Astronomers announced new evidence on March 20, 2018, that the passage of Scholz´s star 70,000 years ago gravitationally disturbed our solar system’s comets and asteroids. The evidence still exists, these researchers say, in the movements of some of these objects marked by that stellar encounter. Their study will appear in the May 1, 2018, issue of the peer-reviewed journal Monthly Notices of the Royal Astronomical Society.
Astronomers have wondered about Scholz’s star at least since 2015, when a team of astronomers led by Eric Mamajek gave details of a possible stellar flyby, the closest documented so far, in a study in The Astrophysical Journal Letters.
The new study comes from the Complutense University of Madrid, from Carlos de la Fuente Marcos and Raúl de la Fuente Marcos (who are brothers), together with the researcher Sverre J. Aarseth of the University of Cambridge in the U.K. The researchers’ statement explained:
At a time when modern humans were beginning to leave Africa and the Neanderthals were living on our planet, Scholz’s star – named after the German astronomer who discovered it – approached less than a light-year from the sun. Nowadays it is almost 20 light-years away, but 70,000 years ago it entered the Oort Cloud, a reservoir of trans-Neptunian objects located at the confines of the solar system.
The de la Fuente Marcos brothers and Aarseth analyzed the nearly 340 objects of our solar system with hyperbolic orbits. Those are orbits that are very open and V-shaped.
In this way, these researchers determined that the trajectory of some of our solar system’s smaller bodies must have been influenced by the passage of Scholz´s star. Carlos de la Fuente Marcos said:
Using numerical simulations, we have calculated the radiants or positions in the sky from which all these hyperbolic objects seem to come.
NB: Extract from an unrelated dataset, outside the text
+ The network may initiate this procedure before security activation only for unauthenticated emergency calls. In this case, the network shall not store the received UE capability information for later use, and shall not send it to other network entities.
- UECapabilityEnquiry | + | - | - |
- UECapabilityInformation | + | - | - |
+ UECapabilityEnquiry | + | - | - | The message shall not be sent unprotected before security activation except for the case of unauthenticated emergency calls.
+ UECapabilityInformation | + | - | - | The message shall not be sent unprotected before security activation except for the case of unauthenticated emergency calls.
In principle, one would expect those positions to be evenly distributed in the sky, particularly if these objects come from the Oort Cloud; however, what we find is very different: a statistically significant accumulation of radiants. The pronounced over-density appears projected in the direction of the constellation of Gemini, which fits the close encounter with Scholz´s star.
The moment in which this star passed close to us and its position during prehistory coincide with the data of the new investigation and in those of Mamajek and his team, according to these scientists. De la Fuente Marcos said:
It could be a coincidence, but it is unlikely that both location and time are compatible.
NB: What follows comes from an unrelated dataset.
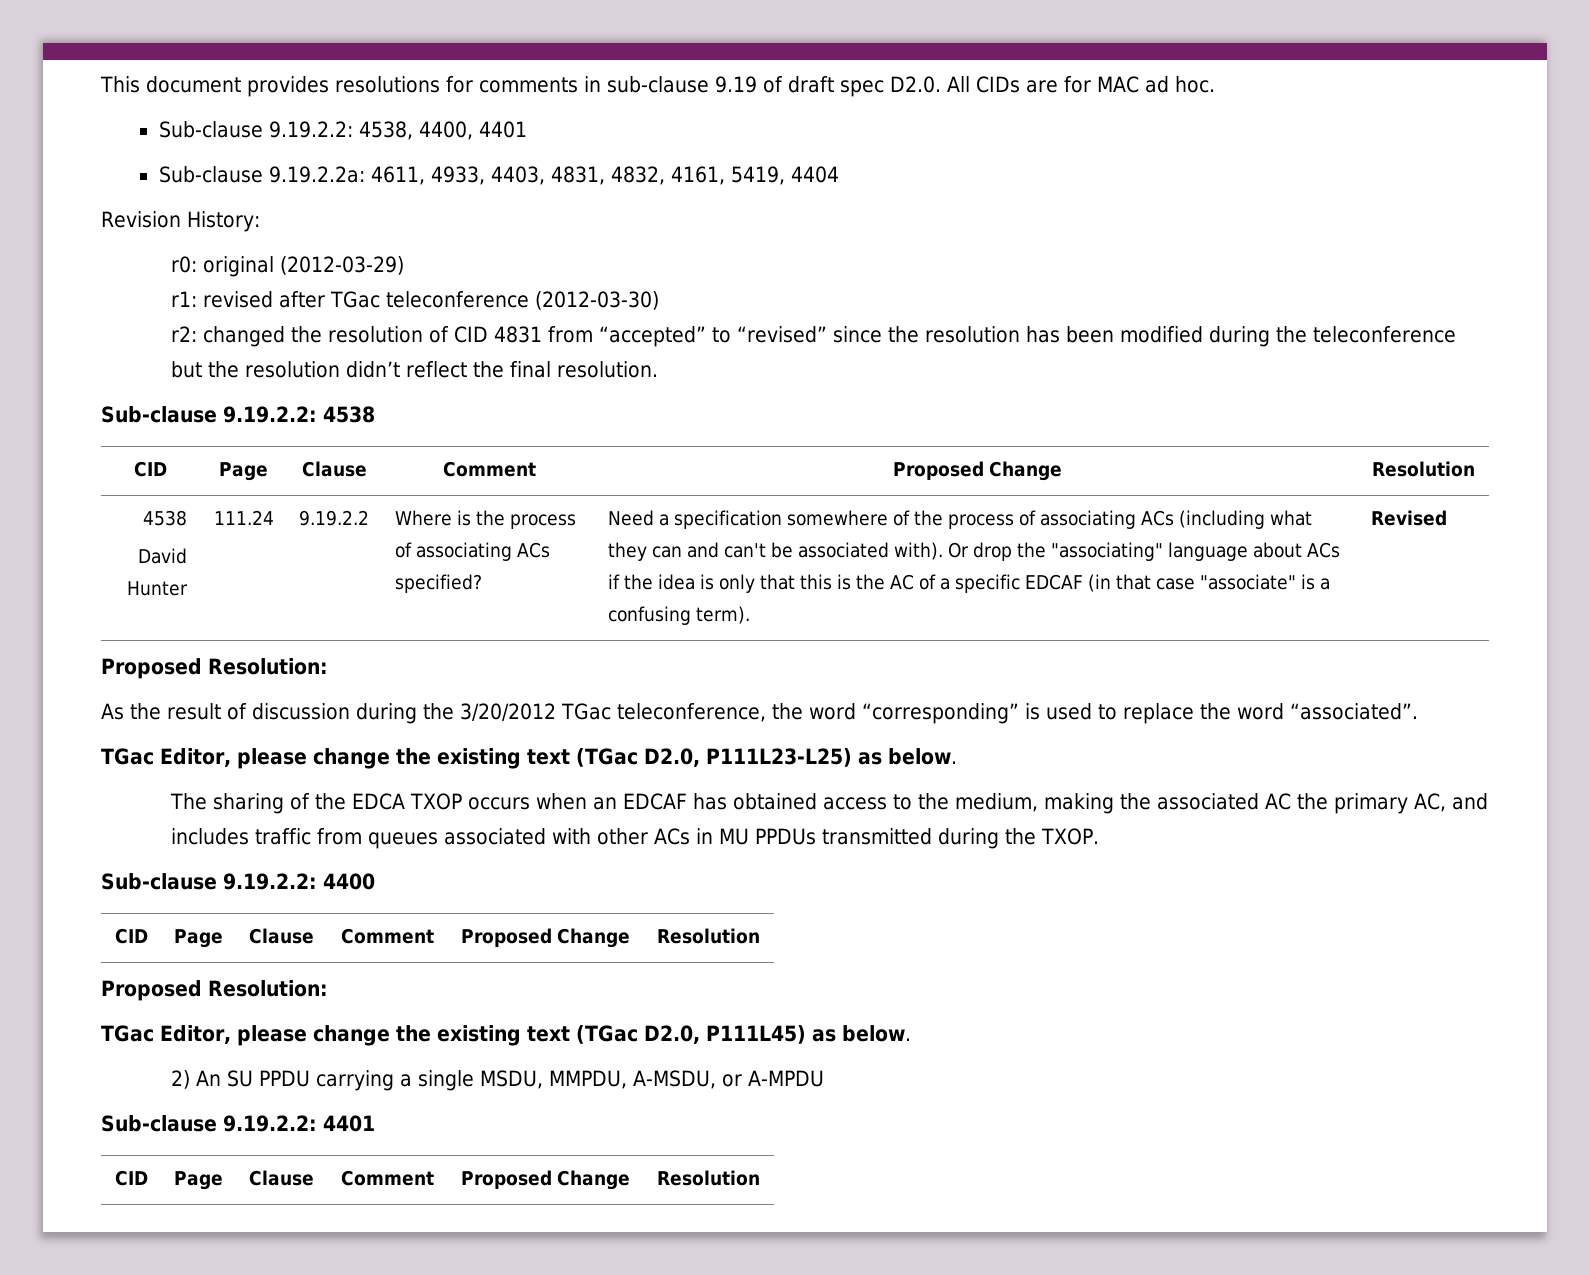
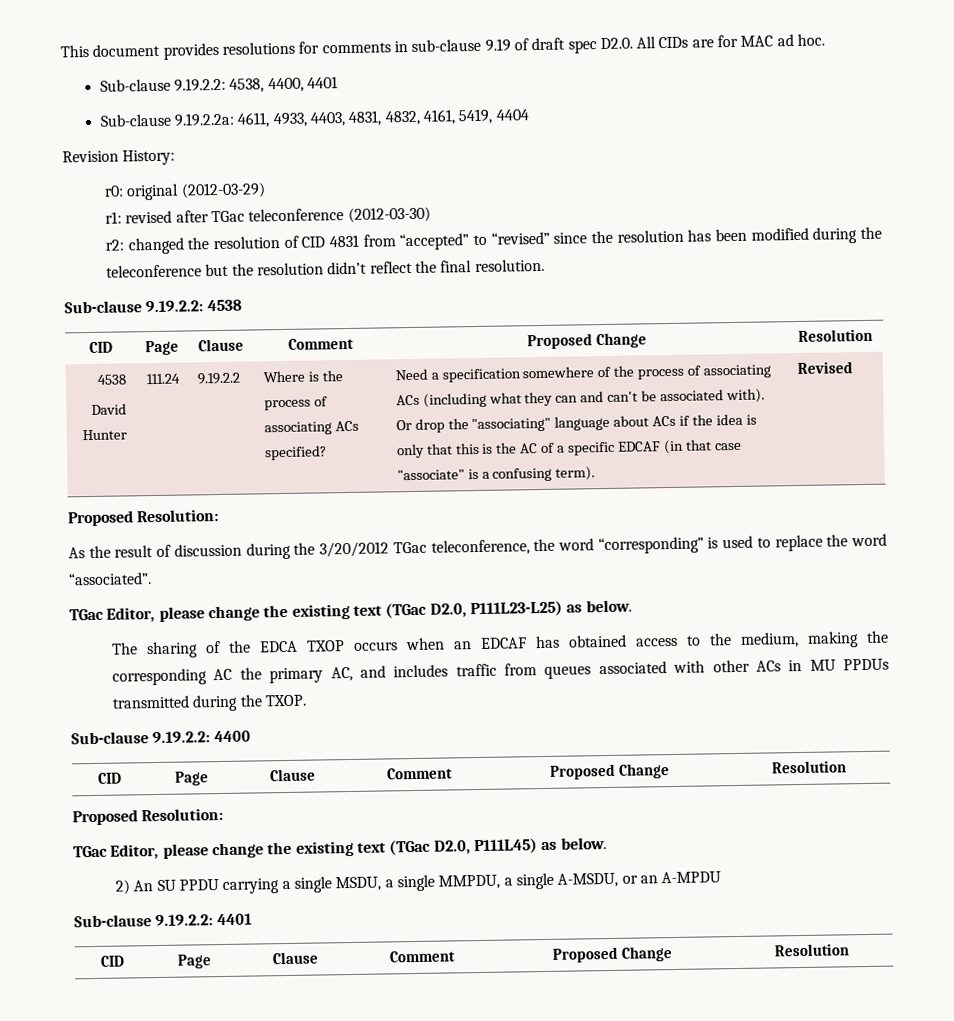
- The sharing of the EDCA TXOP occurs when an EDCAF has obtained access to the medium, making the associated AC the primary AC, and includes traffic from queues associated with other ACs in MU PPDUs transmitted during the TXOP.
+ The sharing of the EDCA TXOP occurs when an EDCAF has obtained access to the medium, making the corresponding AC the primary AC, and includes traffic from queues associated with other ACs in MU PPDUs transmitted during the TXOP.
- 2) An SU PPDU carrying a single MSDU, MMPDU, A-MSDU, or A-MPDU
+ 2) An SU PPDU carrying a single MSDU, a single MMPDU, a single A-MSDU, or an A-MPDU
He said the team’s simulations suggest that Scholz´s star approached even more closely than the 0.6 light-years pointed out in the 2015 study as the lower limit. The Oort Cloud, by some estimates, extends out at least that far and possibly much farther, perhaps even farther than halfway to, say, the distance of the next-nearest star, the Alpha Centauri system, about four light-years away.
The researchers say the close flyby of Scholz’s star 70,000 years ago did not disturb all the hyperbolic objects of the solar system, only those that were closest to it at that time. De la Fuente Marcos explained:
For example, the radiant of the famous interstellar asteroid `Oumuamua is in the constellation of Lyra (the Harp), very far from Gemini, therefore it is not part of the detected over-density.
The team expressed confidence that new studies and observations will confirm their work.
Bottom line: Scholz´s star is now 20 light-years away. But a study of the orbits of asteroids and Oort Cloud comets verifies a close flyby of this star 70,000 years ago.